> **INSTRUCTIONS TO FOLLOW**:
Copy each line below in which the string "font" appears.

Stored dataset items
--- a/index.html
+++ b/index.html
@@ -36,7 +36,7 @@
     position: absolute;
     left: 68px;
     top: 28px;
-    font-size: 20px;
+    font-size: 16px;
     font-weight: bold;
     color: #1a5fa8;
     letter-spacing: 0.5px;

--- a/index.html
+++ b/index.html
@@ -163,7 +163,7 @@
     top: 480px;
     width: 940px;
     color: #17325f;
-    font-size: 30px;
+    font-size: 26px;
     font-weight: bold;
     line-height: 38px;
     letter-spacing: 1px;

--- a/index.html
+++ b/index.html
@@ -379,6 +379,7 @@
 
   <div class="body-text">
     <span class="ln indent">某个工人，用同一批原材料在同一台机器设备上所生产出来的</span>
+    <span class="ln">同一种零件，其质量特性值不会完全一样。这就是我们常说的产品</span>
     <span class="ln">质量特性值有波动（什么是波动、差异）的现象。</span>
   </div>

> **RESPONSE TO THIS TASK**:
-    font-size: 20px;
+    font-size: 16px;
     font-weight: bold;
-    font-size: 30px;
+    font-size: 26px;
     font-weight: bold;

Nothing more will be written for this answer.